Church damaged by lightning strike

Thomas St. Myer
tmyer@muncie.gannett.com


The courtyard is cation tapped off on the northwest side of the First Baptist Church tower along East Adams street. Lightning from the strong line of storms that came through Thursday night blasted off the top corner of the tower off and caused power issues through the rest of the building.

MUNCIE – Terry Harke and his wife, Carol, celebrated their 48th anniversary on Thursday, and before the clock struck midnight to usher in the next day, he returned to where they married all those years ago, First Baptist Church.

His visit wasn't to take a trip down memory lane. Harke along with Muncie firefighters and police officers responded to the motion detector alarm blaring after lightning struck the church's 80-foot high bell tower. No one was in the church at the time.

There are holes at the top of the tower where the lightning blew out pieces of Indiana limestone. Yellow caution tape surrounds the circle drive on the northwest side of church, and inside the tape, stone debris lies near the wooden doors.

Lightning damaged the interior of the church's organ, too. The pipe organ was built in the 1920s and refurbished into a digital one in 2003 by Reynolds Associates Inc. Harke said the organ is insured for $550,000.

A Reynolds employee examined the organ Monday and believes the damage is to the amplifier. The church suffered electrical outages, too, that have since been repaired.

Harke said the 86-year-old structure, at Adams and Jefferson streets, has extremely flammable areas. The roof next to the tower is rubber membrane and the sanctuary is virtually all wood.

"If we would've gotten a fire, it would've been extremely bad. No doubt," said Harke, as he stood inside the yellow caution tape Monday morning.

First Baptist still held its normally scheduled services Sunday.
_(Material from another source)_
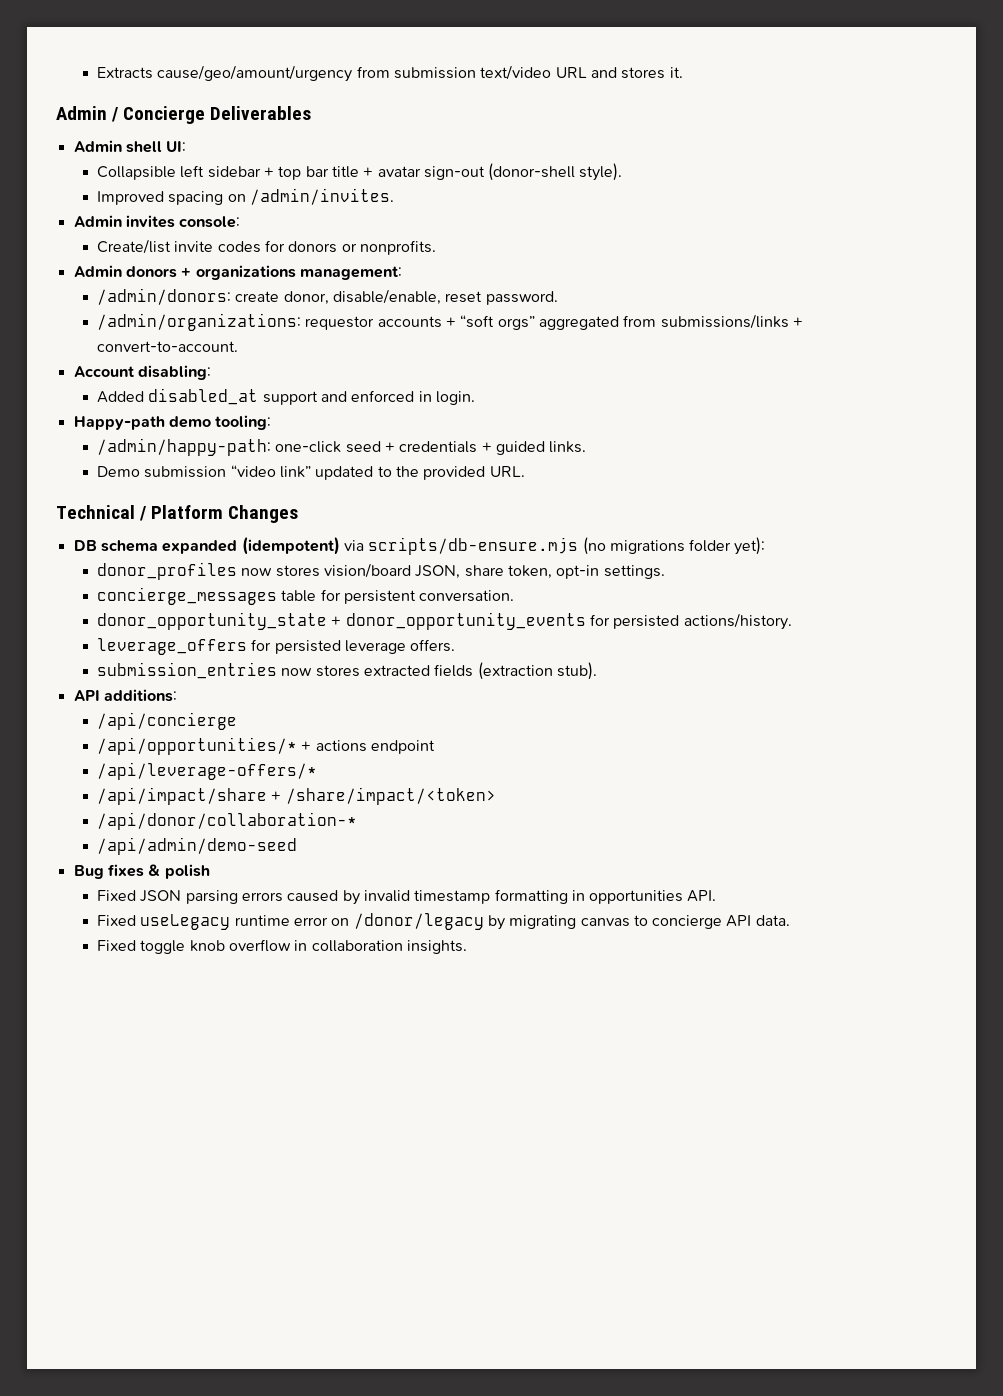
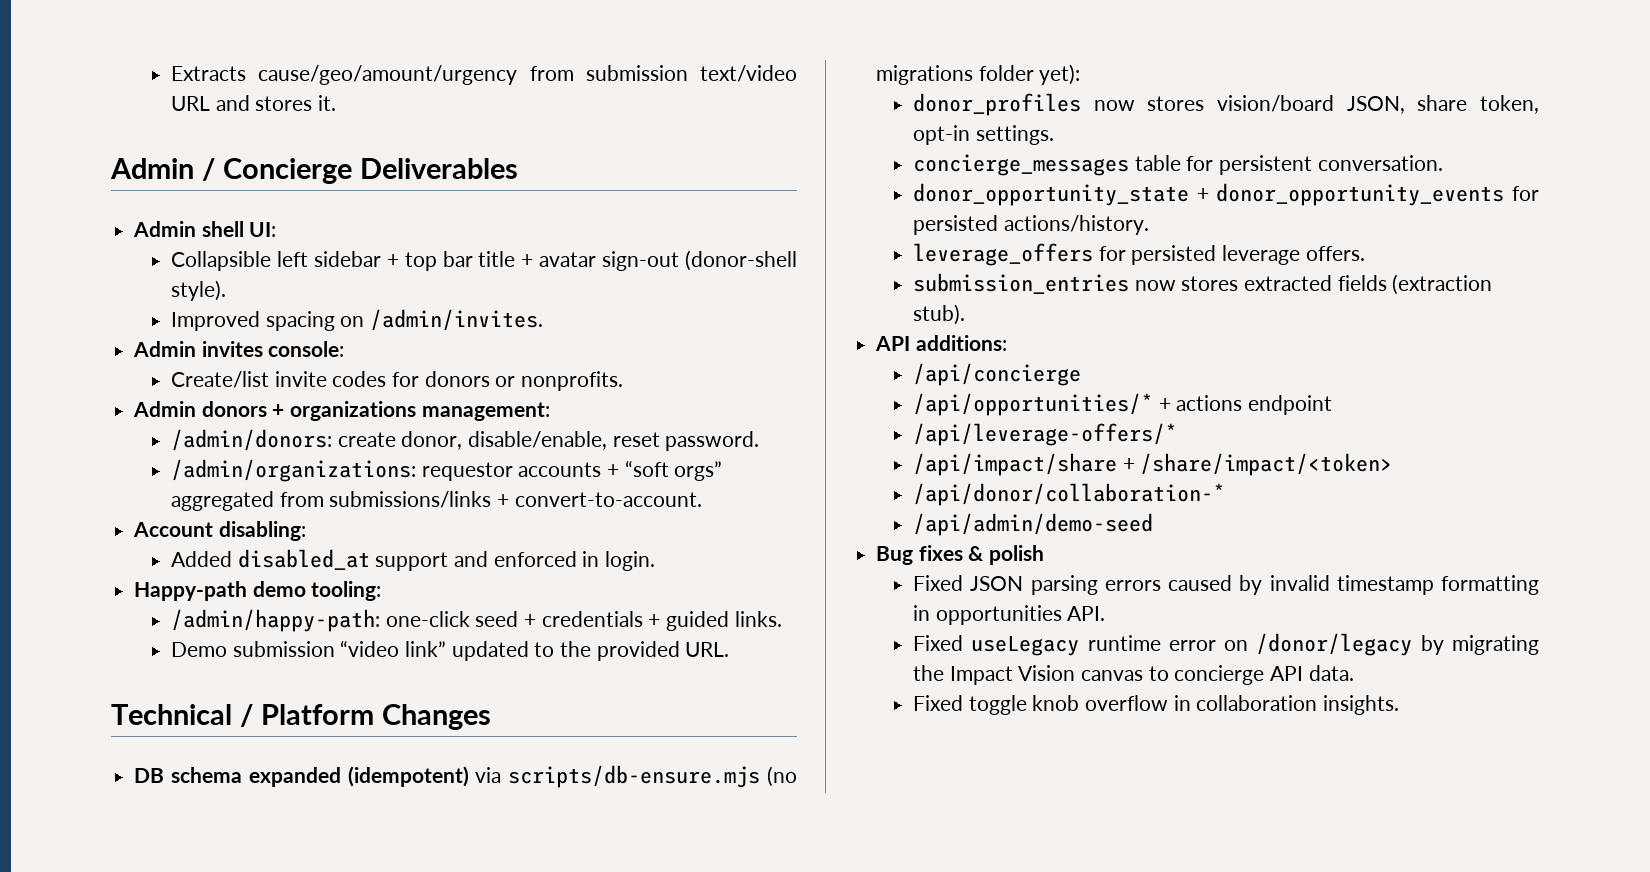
- Fixed useLegacy runtime error on /donor/legacy by migrating canvas to concierge API data.
+ Fixed useLegacy runtime error on /donor/legacy by migrating the Impact Vision canvas to concierge API data.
The church's congregation falls somewhere in the 225 to 250 range.

A large chunck of the northwest side of of the First Baptist Church tower along East Adams street is missing on Monday afternoon.  Lightning from a line of storms caused the top corner to be blasted off along with electrical damage to the organ, and other areas of the church.

Harke, a First Baptist historian and member since 1966, said this is the first lightning strike to the church's current location. The church is more than 150 years old and occupied two previous locations on Jefferson Street.

Scott Boyce of S.A. Boyce Corp. examined the bell tower — which has never had a bell in it — Saturday and estimated repairs will take a couple of weeks. Boyce said the primary holdup will be acquiring the proper limestone.

"To get all of that recreated will be the hardest part of the whole thing," Boyce said. "We have a good supplier on that (in Bloomington), but it takes some time."

There is no time frame for when the organ will be repaired.

Damages to the church increased Friday morning as standing water under the Madison Street underpass spread to its basement.

"They've had a lot of problems with that over the years," sixth-year pastor Wade Allen said of the church. "The sewer backing up on Madison is a common downtown problem."

Allen said the church in recent years spent about $20,000 to waterproof all of its water wells and that prevented significant flooding in the basement.

The pastor said the yellow caution tape will stay up for the foreseeable future, blocking entrance to the handicap-accessible circle drive.

"That stone probably isn't too secure right now," he said. "We don't want somebody to walk by and get hit."